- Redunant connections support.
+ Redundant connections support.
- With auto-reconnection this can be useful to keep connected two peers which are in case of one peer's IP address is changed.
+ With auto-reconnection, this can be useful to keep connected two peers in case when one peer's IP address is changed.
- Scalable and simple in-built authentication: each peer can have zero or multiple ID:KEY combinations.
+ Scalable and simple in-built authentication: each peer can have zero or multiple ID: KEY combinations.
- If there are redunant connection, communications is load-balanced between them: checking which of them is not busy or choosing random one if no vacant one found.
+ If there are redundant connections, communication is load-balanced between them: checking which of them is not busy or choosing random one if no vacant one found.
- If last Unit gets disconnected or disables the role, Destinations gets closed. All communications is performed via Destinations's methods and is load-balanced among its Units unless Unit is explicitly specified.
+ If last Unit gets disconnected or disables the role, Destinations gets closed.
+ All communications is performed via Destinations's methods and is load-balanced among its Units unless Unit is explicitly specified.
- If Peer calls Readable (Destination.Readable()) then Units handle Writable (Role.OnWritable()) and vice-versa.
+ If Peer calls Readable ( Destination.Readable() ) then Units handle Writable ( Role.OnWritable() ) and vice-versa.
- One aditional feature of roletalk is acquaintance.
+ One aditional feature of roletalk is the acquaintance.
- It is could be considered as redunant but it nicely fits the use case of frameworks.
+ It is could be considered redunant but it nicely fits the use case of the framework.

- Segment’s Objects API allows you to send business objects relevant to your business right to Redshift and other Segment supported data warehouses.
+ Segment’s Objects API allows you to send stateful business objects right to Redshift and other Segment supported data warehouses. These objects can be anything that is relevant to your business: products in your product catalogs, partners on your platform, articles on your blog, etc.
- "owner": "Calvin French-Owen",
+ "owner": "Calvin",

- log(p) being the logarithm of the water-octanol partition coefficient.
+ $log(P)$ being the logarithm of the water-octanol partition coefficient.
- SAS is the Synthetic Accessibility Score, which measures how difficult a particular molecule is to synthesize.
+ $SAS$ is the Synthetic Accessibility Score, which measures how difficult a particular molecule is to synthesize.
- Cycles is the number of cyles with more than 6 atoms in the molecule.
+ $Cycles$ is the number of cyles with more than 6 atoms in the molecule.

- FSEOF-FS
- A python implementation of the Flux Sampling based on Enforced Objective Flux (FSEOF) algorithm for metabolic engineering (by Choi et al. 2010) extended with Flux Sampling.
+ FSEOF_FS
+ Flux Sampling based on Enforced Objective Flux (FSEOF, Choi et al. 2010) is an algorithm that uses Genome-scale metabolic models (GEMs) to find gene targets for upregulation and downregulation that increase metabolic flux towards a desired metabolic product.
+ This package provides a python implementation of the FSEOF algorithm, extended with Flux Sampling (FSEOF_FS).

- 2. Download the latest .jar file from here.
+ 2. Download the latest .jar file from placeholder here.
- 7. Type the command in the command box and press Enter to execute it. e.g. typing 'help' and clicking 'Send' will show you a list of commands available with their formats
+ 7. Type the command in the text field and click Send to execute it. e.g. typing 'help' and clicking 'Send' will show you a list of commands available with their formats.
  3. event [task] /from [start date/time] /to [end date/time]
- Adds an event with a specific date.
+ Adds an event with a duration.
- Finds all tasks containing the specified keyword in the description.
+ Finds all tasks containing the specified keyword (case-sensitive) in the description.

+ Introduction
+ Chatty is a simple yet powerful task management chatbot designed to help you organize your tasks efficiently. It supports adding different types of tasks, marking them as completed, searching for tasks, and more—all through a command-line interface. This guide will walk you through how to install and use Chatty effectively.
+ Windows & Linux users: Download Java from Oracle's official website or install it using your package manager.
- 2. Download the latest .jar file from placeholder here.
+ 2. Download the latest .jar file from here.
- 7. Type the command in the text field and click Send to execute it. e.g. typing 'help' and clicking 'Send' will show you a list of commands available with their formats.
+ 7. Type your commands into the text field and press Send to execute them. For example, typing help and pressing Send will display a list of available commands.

################

Repeat the material, keeping every word exactly as it is.

- Redunant connections support.
+ Redundant connections support.
- With auto-reconnection this can be useful to keep connected two peers which are in case of one peer's IP address is changed.
+ With auto-reconnection, this can be useful to keep connected two peers in case when one peer's IP address is changed.
- Scalable and simple in-built authentication: each peer can have zero or multiple ID:KEY combinations.
+ Scalable and simple in-built authentication: each peer can have zero or multiple ID: KEY combinations.
- If there are redunant connection, communications is load-balanced between them: checking which of them is not busy or choosing random one if no vacant one found.
+ If there are redundant connections, communication is load-balanced between them: checking which of them is not busy or choosing random one if no vacant one found.
- If last Unit gets disconnected or disables the role, Destinations gets closed. All communications is performed via Destinations's methods and is load-balanced among its Units unless Unit is explicitly specified.
+ If last Unit gets disconnected or disables the role, Destinations gets closed.
+ All communications is performed via Destinations's methods and is load-balanced among its Units unless Unit is explicitly specified.
- If Peer calls Readable (Destination.Readable()) then Units handle Writable (Role.OnWritable()) and vice-versa.
+ If Peer calls Readable ( Destination.Readable() ) then Units handle Writable ( Role.OnWritable() ) and vice-versa.
- One aditional feature of roletalk is acquaintance.
+ One aditional feature of roletalk is the acquaintance.
- It is could be considered as redunant but it nicely fits the use case of frameworks.
+ It is could be considered redunant but it nicely fits the use case of the framework.

- Segment’s Objects API allows you to send business objects relevant to your business right to Redshift and other Segment supported data warehouses.
+ Segment’s Objects API allows you to send stateful business objects right to Redshift and other Segment supported data warehouses. These objects can be anything that is relevant to your business: products in your product catalogs, partners on your platform, articles on your blog, etc.
- "owner": "Calvin French-Owen",
+ "owner": "Calvin",

- log(p) being the logarithm of the water-octanol partition coefficient.
+ $log(P)$ being the logarithm of the water-octanol partition coefficient.
- SAS is the Synthetic Accessibility Score, which measures how difficult a particular molecule is to synthesize.
+ $SAS$ is the Synthetic Accessibility Score, which measures how difficult a particular molecule is to synthesize.
- Cycles is the number of cyles with more than 6 atoms in the molecule.
+ $Cycles$ is the number of cyles with more than 6 atoms in the molecule.

- FSEOF-FS
- A python implementation of the Flux Sampling based on Enforced Objective Flux (FSEOF) algorithm for metabolic engineering (by Choi et al. 2010) extended with Flux Sampling.
+ FSEOF_FS
+ Flux Sampling based on Enforced Objective Flux (FSEOF, Choi et al. 2010) is an algorithm that uses Genome-scale metabolic models (GEMs) to find gene targets for upregulation and downregulation that increase metabolic flux towards a desired metabolic product.
+ This package provides a python implementation of the FSEOF algorithm, extended with Flux Sampling (FSEOF_FS).

- 2. Download the latest .jar file from here.
+ 2. Download the latest .jar file from placeholder here.
- 7. Type the command in the command box and press Enter to execute it. e.g. typing 'help' and clicking 'Send' will show you a list of commands available with their formats
+ 7. Type the command in the text field and click Send to execute it. e.g. typing 'help' and clicking 'Send' will show you a list of commands available with their formats.
  3. event [task] /from [start date/time] /to [end date/time]
- Adds an event with a specific date.
+ Adds an event with a duration.
- Finds all tasks containing the specified keyword in the description.
+ Finds all tasks containing the specified keyword (case-sensitive) in the description.

+ Introduction
+ Chatty is a simple yet powerful task management chatbot designed to help you organize your tasks efficiently. It supports adding different types of tasks, marking them as completed, searching for tasks, and more—all through a command-line interface. This guide will walk you through how to install and use Chatty effectively.
+ Windows & Linux users: Download Java from Oracle's official website or install it using your package manager.
- 2. Download the latest .jar file from placeholder here.
+ 2. Download the latest .jar file from here.
- 7. Type the command in the text field and click Send to execute it. e.g. typing 'help' and clicking 'Send' will show you a list of commands available with their formats.
+ 7. Type your commands into the text field and press Send to execute them. For example, typing help and pressing Send will display a list of available commands.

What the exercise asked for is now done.